Мы поднялись пешком на третий этаж. Тут пахло пылью и старыми квартирами. На скрипучем паркете в коридоре лежала ковровая дорожка, местами протёртая до дыр.
Филипп Петрович остановился возле двери, на которой висели прикрученные шурупами латунные цифры «37».
— Ну вот, нам сюда, — довольно кивнул он, проворачивая в замке дверной ключ с огромным коническим деревянным брелком.
Из номера веяло древностью. И чем-то ещё: тёплым, живым и домашним. Наверняка эту живую нотку привнёс нынешний постоялец.
— Подожди пока здесь, — сказал он, закрывая дверь на ключ. — Я воду включу. Её приходится долго сливать, пока горячая не потечёт.
С этими словами он скрылся в санузле. Через несколько секунд послышался плеск воды.
— Там на раковине щётка, — сказал Филипп Петрович, когда вернулся. — Ей можно брюки почистить. И на вот, возьми, надень.
Он достал из-под кровати новенькие пластиковые шлёпанцы и подвинул ко мне. Я осторожно снял кроссовки и переобулся.
— Полотенце на сушилке. Оно большое, ты в него завернись, как в халат. Потом на сушилку штаны повесь, а я её включу. За полчаса, думаю высохнут… ты как себя чувствуешь в целом? — вдруг спросил Филипп Петрович, взглянув на меня и нахмурившись.
— Бок болит… — честно признался я.
— Так, значит, под душем долго не стой. Ополоснулся — и сразу выходи. Если чувствуешь, что плохо стало — зови.
— Ладно… — кивнул я.
Кое-как очистив брюки и ветровку, я разделся. Посмотрел в старое зеркало на свой бок. Там красовался огромный фиолетовый синяк, который, казалось, темнел с каждой секундой.

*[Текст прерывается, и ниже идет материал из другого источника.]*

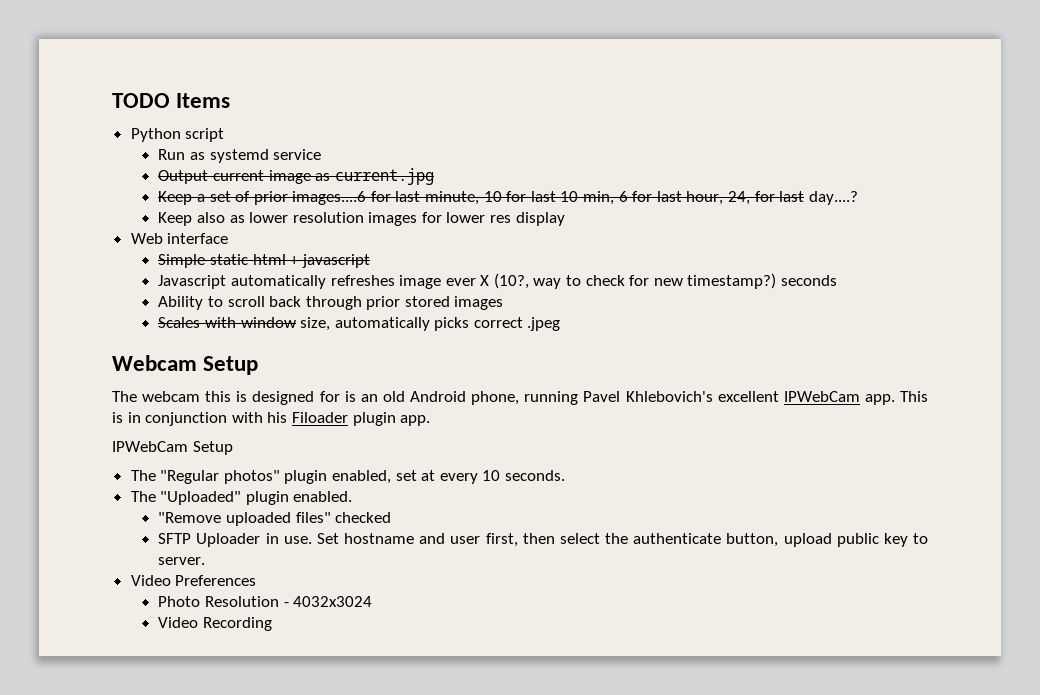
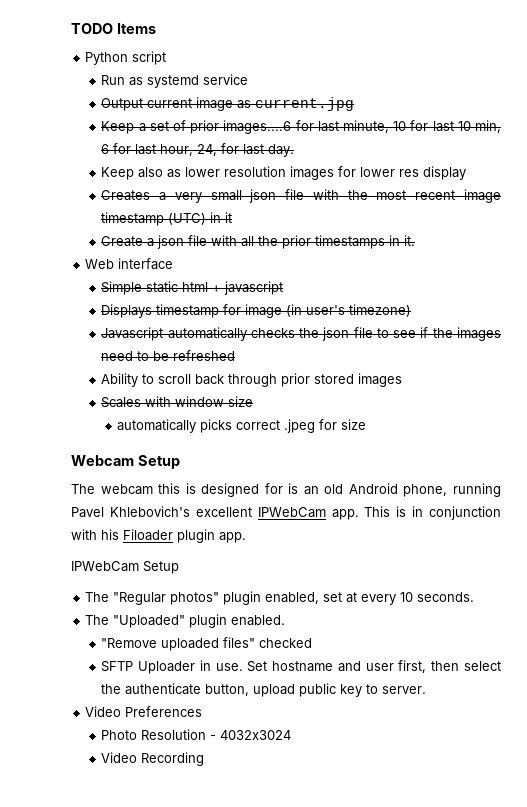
[808,191,858,205] day....? -> [268,144,295,157] day.
(565, 219) none -> [101,189,502,203] [101,212,233,226] [101,235,416,249] // Creates a very small json file with the most recent image timestamp (UTC) in it // Create a json file with all the prior timestamps in it.
[158,273,837,289] Javascript automatically refreshes image ever X (10?, way to check for new timestamp?) seconds -> [101,304,412,318] [101,327,502,341] [101,350,236,361] Displays timestamp for image (in user's timezone) // Javascript automatically checks the json file to see if the images need to be refreshed
[300,317,331,331] size, -> [228,396,254,407] size //
(561, 324) none -> [319,419,367,430] for size

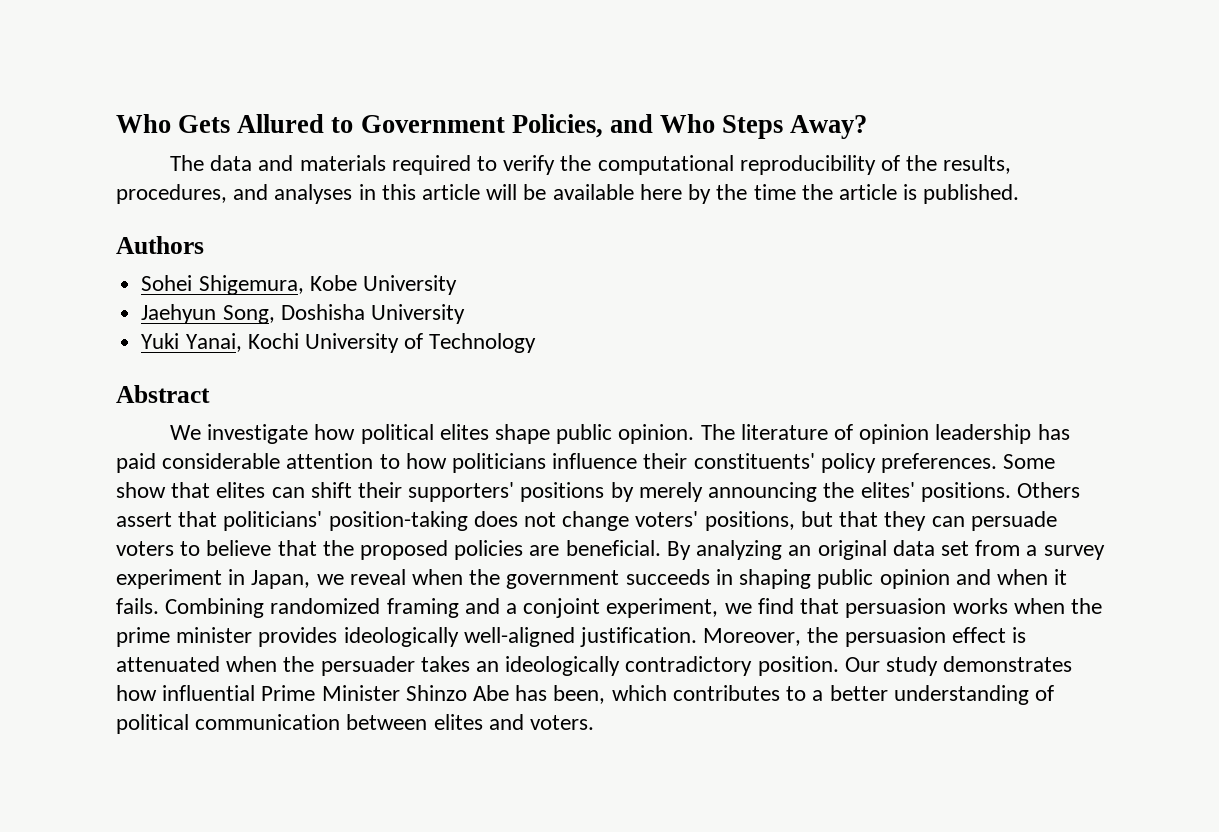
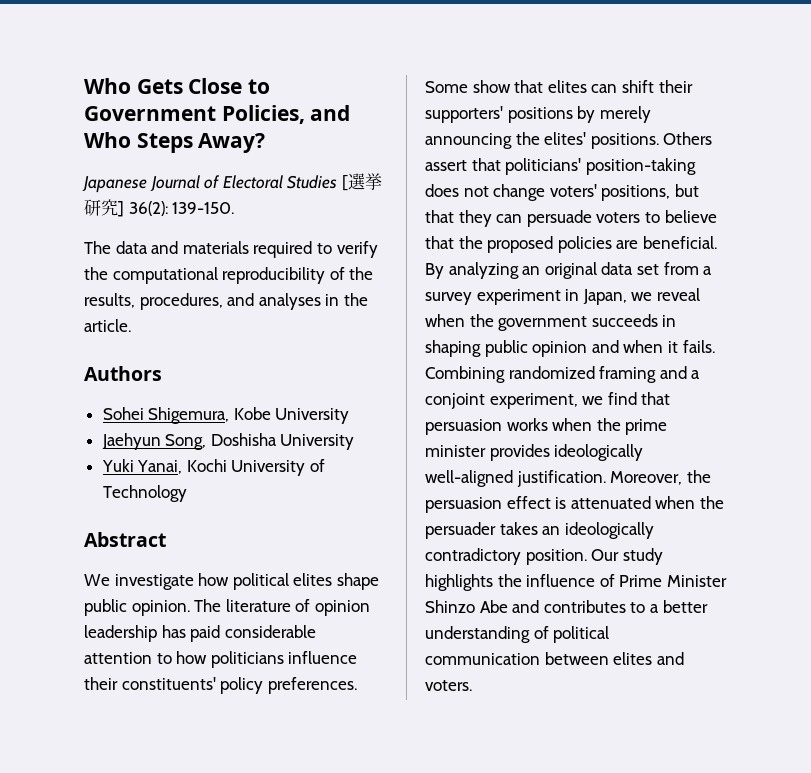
[237,114,325,133] Allured -> [188,78,243,94] Close
(868, 127) none -> [82,173,382,193] [84,199,235,217] // Japanese Journal of Electoral Studies [選挙研究] 36(2): 139-150.
[381,184,1020,204] this article will be available here by the time the article is published. -> [343,293,368,306] [84,319,131,332] the article.
[943,656,1073,672] [116,685,256,701] demonstrates how influential -> [425,574,615,591] highlights the influence of
[515,685,667,704] has been, which -> [512,600,540,613] and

Ополоснувшись, я завернулся в большое розовое полотенце, повесил на его место брюки с ветровкой и вышел обратно в комнату.
Филипп Петрович сидел возле стола, на котором откуда-то появился вычурного вида фарфоровый чайник. Рядом стояли две такие же чашки.
— Присаживайся, сделай пару глотков, — сказал он, разливая по чашкам чай, аромат которого поплыл по комнате.
Я осторожно, стараясь не потревожить бок, сел на краешек соседнего стула. Поднёс чашку ко рту, понюхал. Пахло приятно: недавно прошедшим летом, солнцем и дальним озером.
Сделал глоток. Тут же почувствовал, как по телу поплыло приятное тепло.
— Это какая-то лекарственная трава? — предположил я.
— Самый обыкновенный красный чай из провинции Юньнань, — ответил старик.
Я кивнул и сделал ещё один глоток.
— А вот чайник — настоящий, — продолжал он. — Скажи, ты ведь видишь это?
Я посмотрел на пузатые фарфоровые бока. И вдруг почувствовал уже знакомое покалывание в позвоночнике и в кончиках пальцев. Совсем как недавно, когда я впервые потрогал кроссовки.
— Да… — выдохнул я, осторожно прикоснувшись к горячей гладкой поверхности.
Перед мысленным взглядом вдруг возникли горы, сплошь заросшие густым лесом, жаркое южное солнце, крохотная лодчонка, плывущая по глади спокойного озера… видение быстро растаяло, оставив лишь отголоски эмоций.
— Так странно…
Мне вдруг очень захотелось обладать этим чайником.
— Он, наверно, очень дорогой? — предположил я.
— Как и все настоящие вещи, — улыбнулся Филипп Петрович. — Как твои кроссовки.
— Что значит «настоящие вещи»? — спросил я.
— Ты ведь уже понял это, верно? — вопросом ответил старик.